**Directions for this task**: For this exercise, copy exactly the lines below from the one with "Gary | Original Rank: 16 -> 12" through the one with "S | Dept: 820S -> 425" and leave out the pictures.
START Extracted data
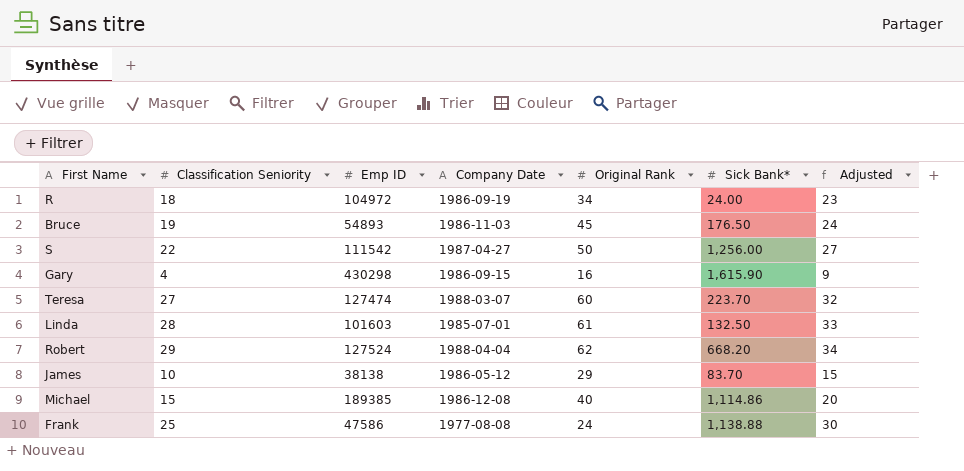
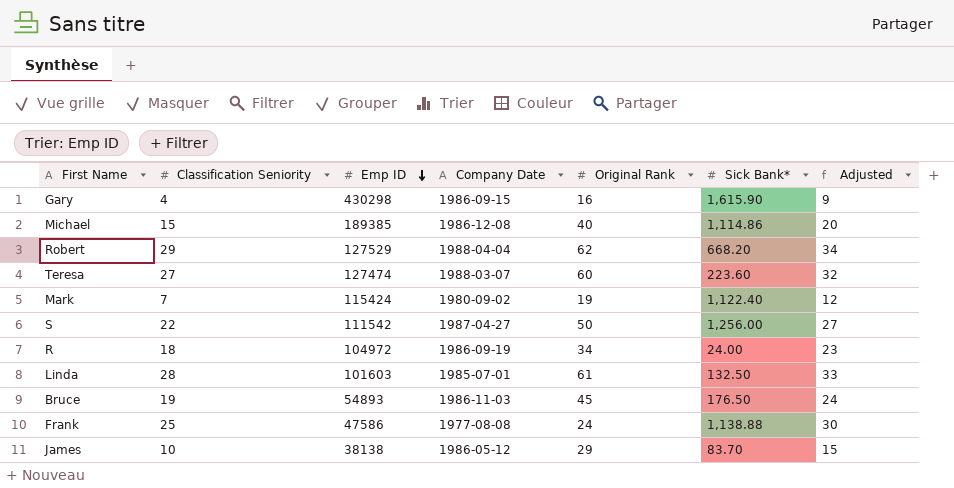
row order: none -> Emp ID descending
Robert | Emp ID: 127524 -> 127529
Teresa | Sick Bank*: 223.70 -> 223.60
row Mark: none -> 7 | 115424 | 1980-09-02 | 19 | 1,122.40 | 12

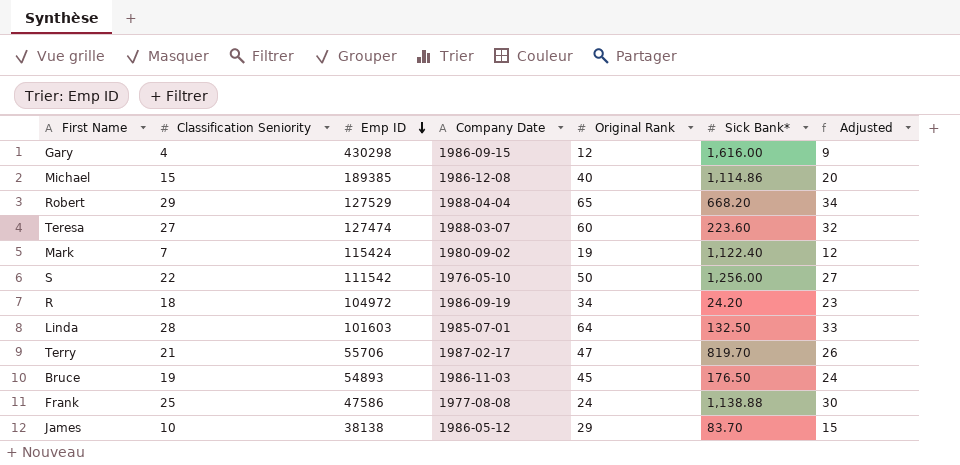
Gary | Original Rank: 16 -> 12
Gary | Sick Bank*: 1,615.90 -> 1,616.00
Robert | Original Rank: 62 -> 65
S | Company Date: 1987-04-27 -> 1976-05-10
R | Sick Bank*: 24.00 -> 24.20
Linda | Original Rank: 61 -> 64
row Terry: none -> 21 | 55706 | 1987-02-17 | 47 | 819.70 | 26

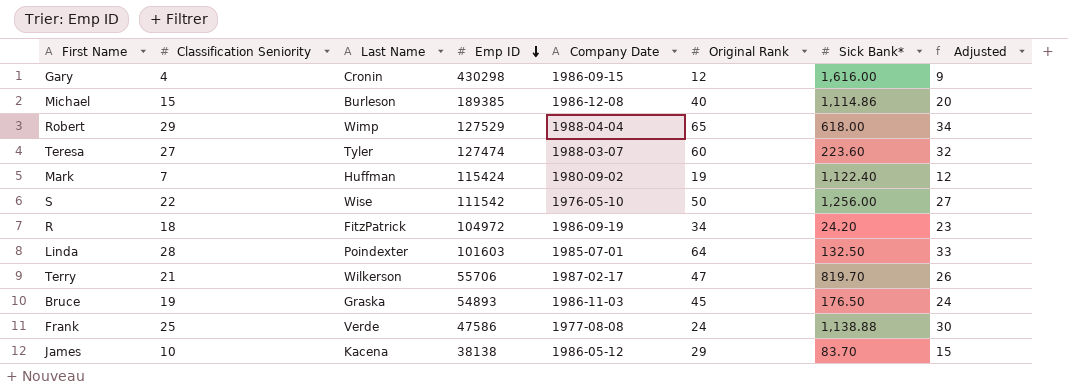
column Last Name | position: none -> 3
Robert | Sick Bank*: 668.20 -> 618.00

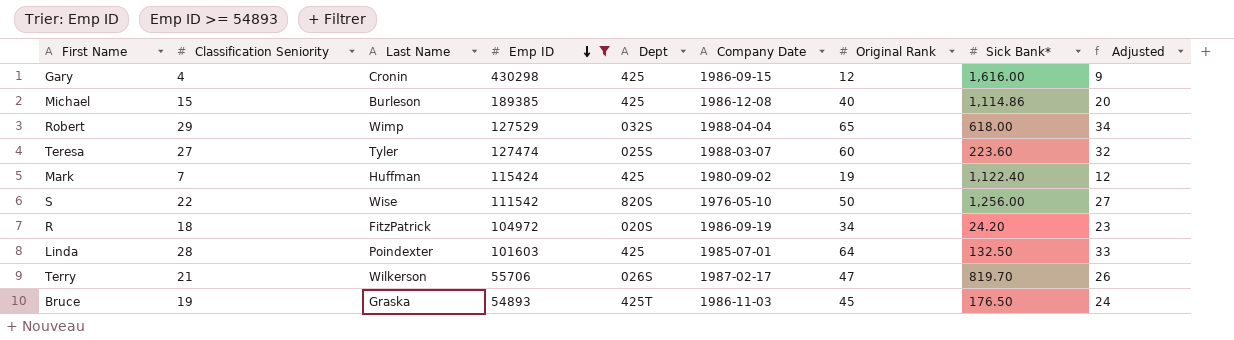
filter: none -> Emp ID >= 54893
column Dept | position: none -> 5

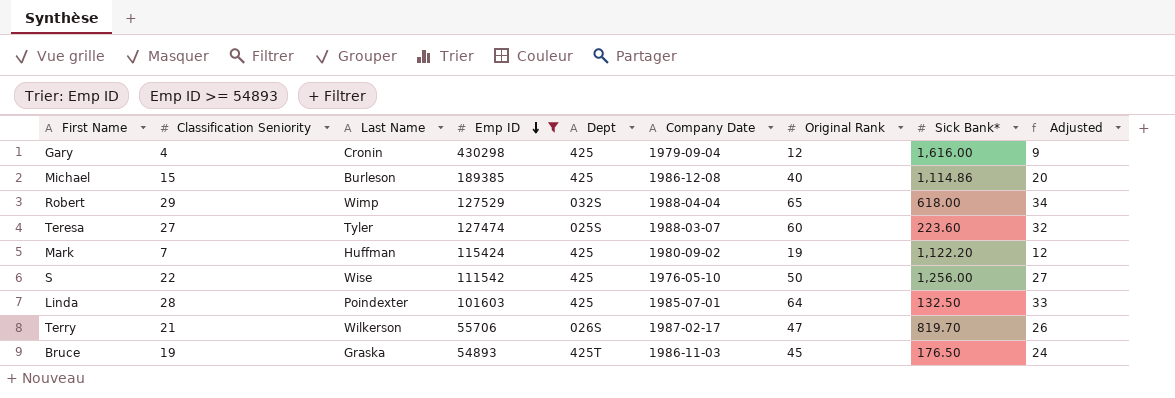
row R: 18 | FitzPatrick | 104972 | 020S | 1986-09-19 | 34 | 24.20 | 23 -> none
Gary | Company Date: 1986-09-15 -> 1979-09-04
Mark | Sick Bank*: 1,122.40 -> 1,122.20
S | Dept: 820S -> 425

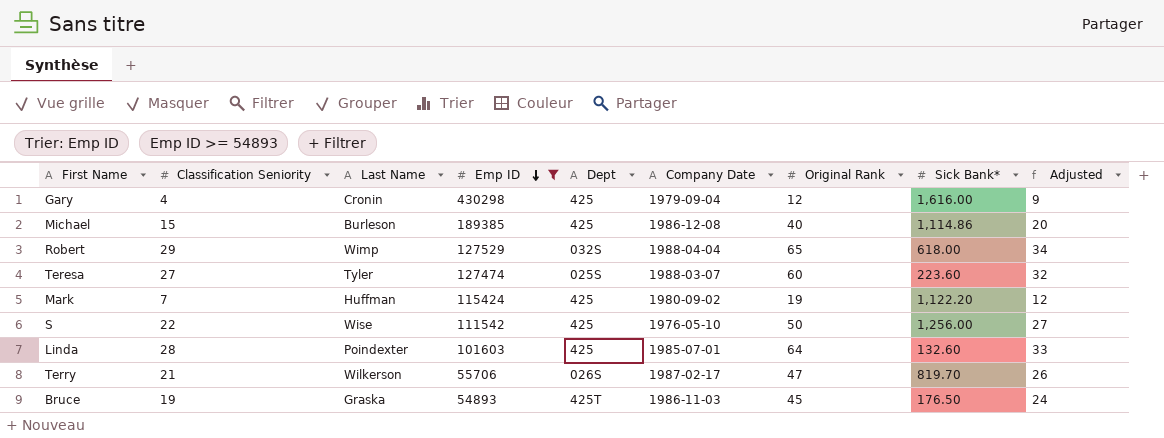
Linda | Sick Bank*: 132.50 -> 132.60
END Extracted data
**Answer to the exercise**:
Gary | Original Rank: 16 -> 12
Gary | Sick Bank*: 1,615.90 -> 1,616.00
Robert | Original Rank: 62 -> 65
S | Company Date: 1987-04-27 -> 1976-05-10
R | Sick Bank*: 24.00 -> 24.20
Linda | Original Rank: 61 -> 64
row Terry: none -> 21 | 55706 | 1987-02-17 | 47 | 819.70 | 26

column Last Name | position: none -> 3
Robert | Sick Bank*: 668.20 -> 618.00

filter: none -> Emp ID >= 54893
column Dept | position: none -> 5

row R: 18 | FitzPatrick | 104972 | 020S | 1986-09-19 | 34 | 24.20 | 23 -> none
Gary | Company Date: 1986-09-15 -> 1979-09-04
Mark | Sick Bank*: 1,122.40 -> 1,122.20
S | Dept: 820S -> 425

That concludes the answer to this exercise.